Священник, тем временем, нашёл себе «стул» (старая колода, невесть откуда здесь взявшаяся) и, с трудом пододвинув её вплотную к узнику, сел.
– Вас разве не предупредили, святой отец, что от меня нужно держаться подальше? Преступник всё-таки! Мало ли чего у меня на уме?
– Предупредили, сын мой, – кивнул священник, – но я не страшусь.
– Отчего же? – ухмыльнулся Дамас, – я очень опасный преступник!
– Знаю, – опять кивнул священник и улыбнулся, – я видел тебя в деле, но всё равно не страшусь.
Дамас, слегка дёрнувшись, удивлённо посмотрел на священника.
Тот с улыбкой смотрел ему прямо в глаза.
– Да, я видел, как ты побил тех стражников, сын мой. – Улыбка продолжала играть на его лице. «И как ты мальчишку от верной смерти спас, хотя никто тебя за язык не тянул, и как наказал ты людскую злобу, и как злоба отомстила тебе за то, что ты над ней посмеялся. Всё видел. От начала и до конца», – добавил священник уже про себя.
Дамас молчал, хмуро уставившись в земляной пол. Священник тоже молчал, продолжая всматриваться в лицо узника.
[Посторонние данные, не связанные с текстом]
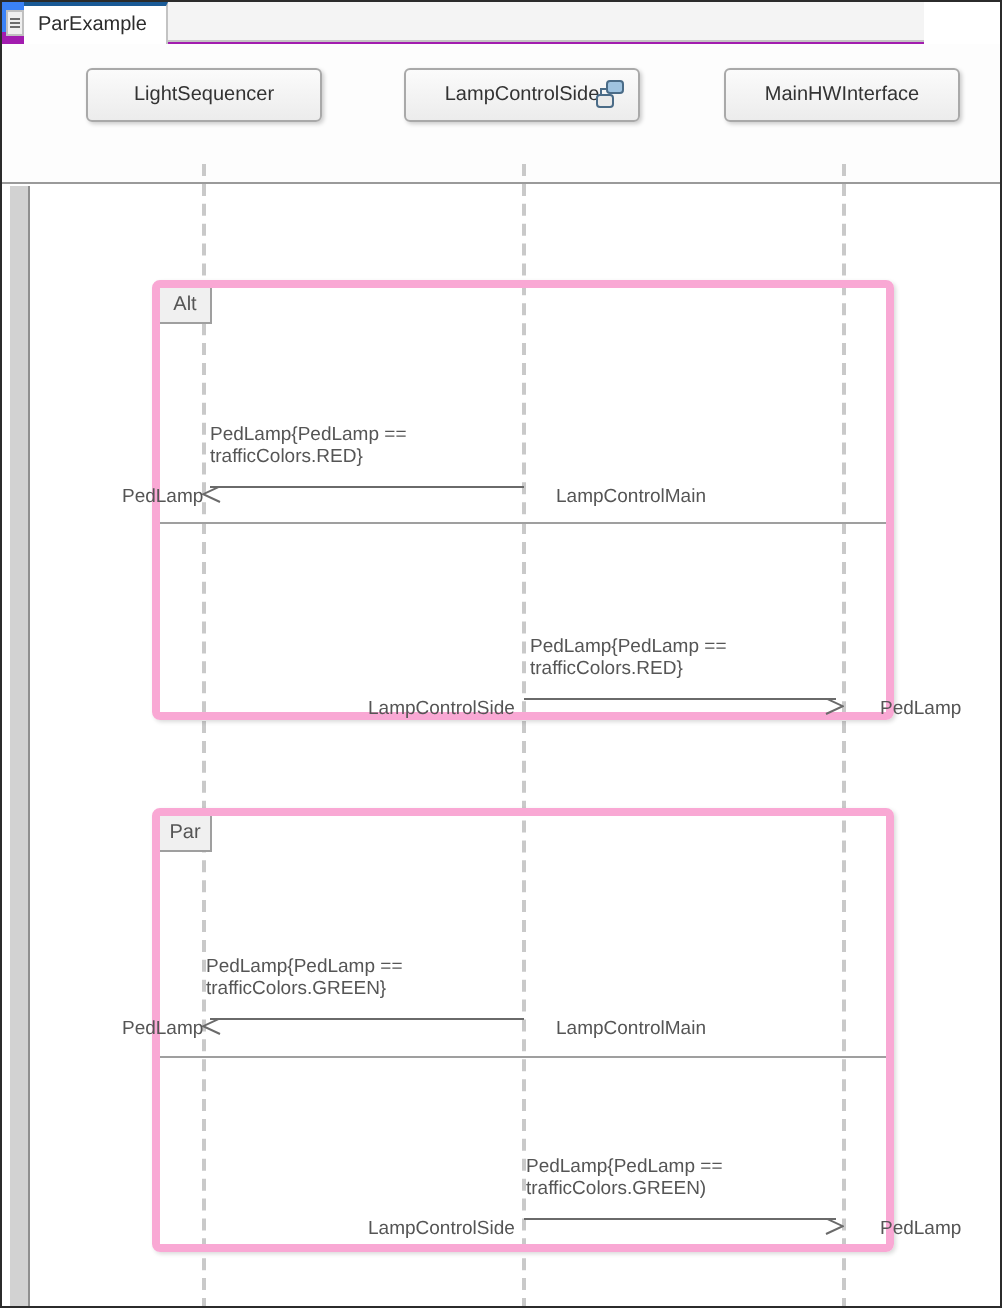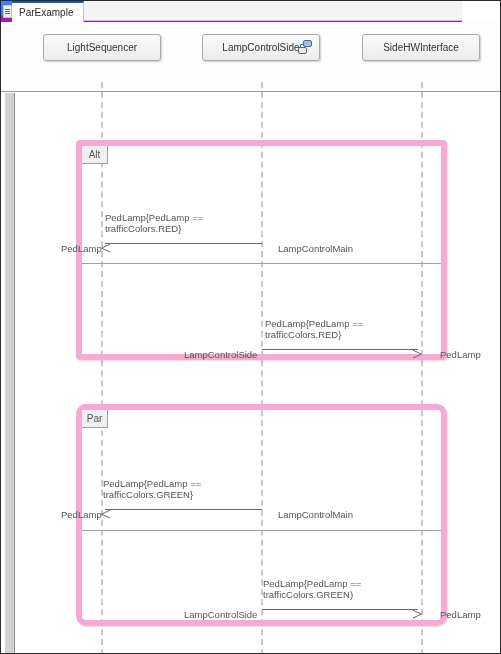--- a/index.html
+++ b/index.html
@@ -234,7 +234,7 @@
     </div>
 
     <div class="ll-head" style="left:361px; top:12px; width:118px;">
-      <span class="lbl">SideHWInterface</span>
+      <span class="lbl">MainHWInterface</span>
     </div>
 
     <div class="fragment" style="left:75px; top:118px; width:371px; height:220px;">

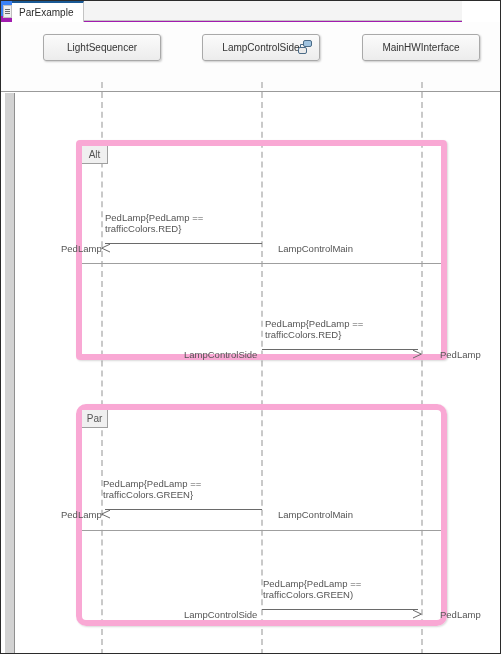--- a/index.html
+++ b/index.html
@@ -139,7 +139,7 @@
   
   .fragment {
     position: absolute;
-    border: 6px solid #f9a8d4;
+    border: 4px solid #f9a8d4;
     border-radius: 4px;
     background: transparent;
     box-sizing: border-box;

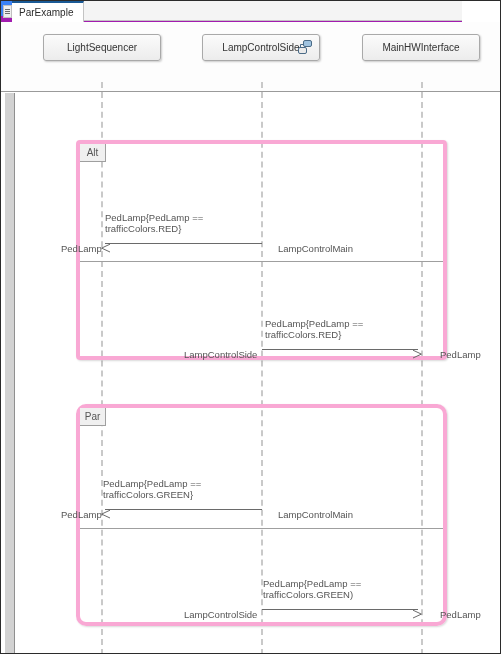--- a/index.html
+++ b/index.html
@@ -270,7 +270,7 @@
     <div class="end-label" style="left:171px; top:327px;">LampControlSide</div>
     <div class="end-label" style="left:427px; top:327px;">PedLamp</div>
 
-    <div class="fragment" style="left:75px; top:382px; width:371px; height:222px;border-radius:10px;">
+    <div class="fragment" style="left:75px; top:382px; width:371px; height:222px;">
       <div class="frag-tab">
         <span>Par</span>
       </div>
– Я поступил бы так снова, представься такой случай! – упрямо сказал Дамас, – и если вы пришли за раскаянием, то уходите, святой отец. Его не будет.
– Что же, – вздохнул священник, вставая. – Жаль, сын мой. Покаяние лишним не бывает. Да пребудет Бог в душе твоей! Во имя Отца, – он покрыл крестным знамением склоненную голову узника, – и Сына, и Святого Духа! Амен! – он медленно развернулся и направился к выходу.
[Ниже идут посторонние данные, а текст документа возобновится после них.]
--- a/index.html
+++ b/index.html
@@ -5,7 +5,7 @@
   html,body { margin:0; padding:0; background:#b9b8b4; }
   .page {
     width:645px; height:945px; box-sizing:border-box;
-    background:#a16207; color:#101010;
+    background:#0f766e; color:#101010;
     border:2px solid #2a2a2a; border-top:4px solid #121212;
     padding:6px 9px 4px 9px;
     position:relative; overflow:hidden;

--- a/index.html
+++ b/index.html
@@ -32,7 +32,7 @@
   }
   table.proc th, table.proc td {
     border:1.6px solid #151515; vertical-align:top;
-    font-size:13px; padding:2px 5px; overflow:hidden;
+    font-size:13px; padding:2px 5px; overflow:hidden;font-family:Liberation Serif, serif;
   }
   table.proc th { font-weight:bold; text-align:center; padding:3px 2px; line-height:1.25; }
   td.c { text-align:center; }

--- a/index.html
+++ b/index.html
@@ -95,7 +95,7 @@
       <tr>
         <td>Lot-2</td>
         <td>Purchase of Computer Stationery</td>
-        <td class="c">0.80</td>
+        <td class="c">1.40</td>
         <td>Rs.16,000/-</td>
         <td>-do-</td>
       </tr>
– Свечу забыли, святой отец, – не поднимая головы сказал Дамас. – Возьмите. Всё равно ведь отберут.
Священник ничего не ответил. Приложив значительное усилие, он отворил дверь темницы, немного постоял в проеме, жмурясь от ослепляющих потоков дневного света и вышел. Повторив свою скрипучую песнь, дверь закрылась, погружая подземелье во мрак, разрываемый лишь дрожащим огоньком восковой свечи.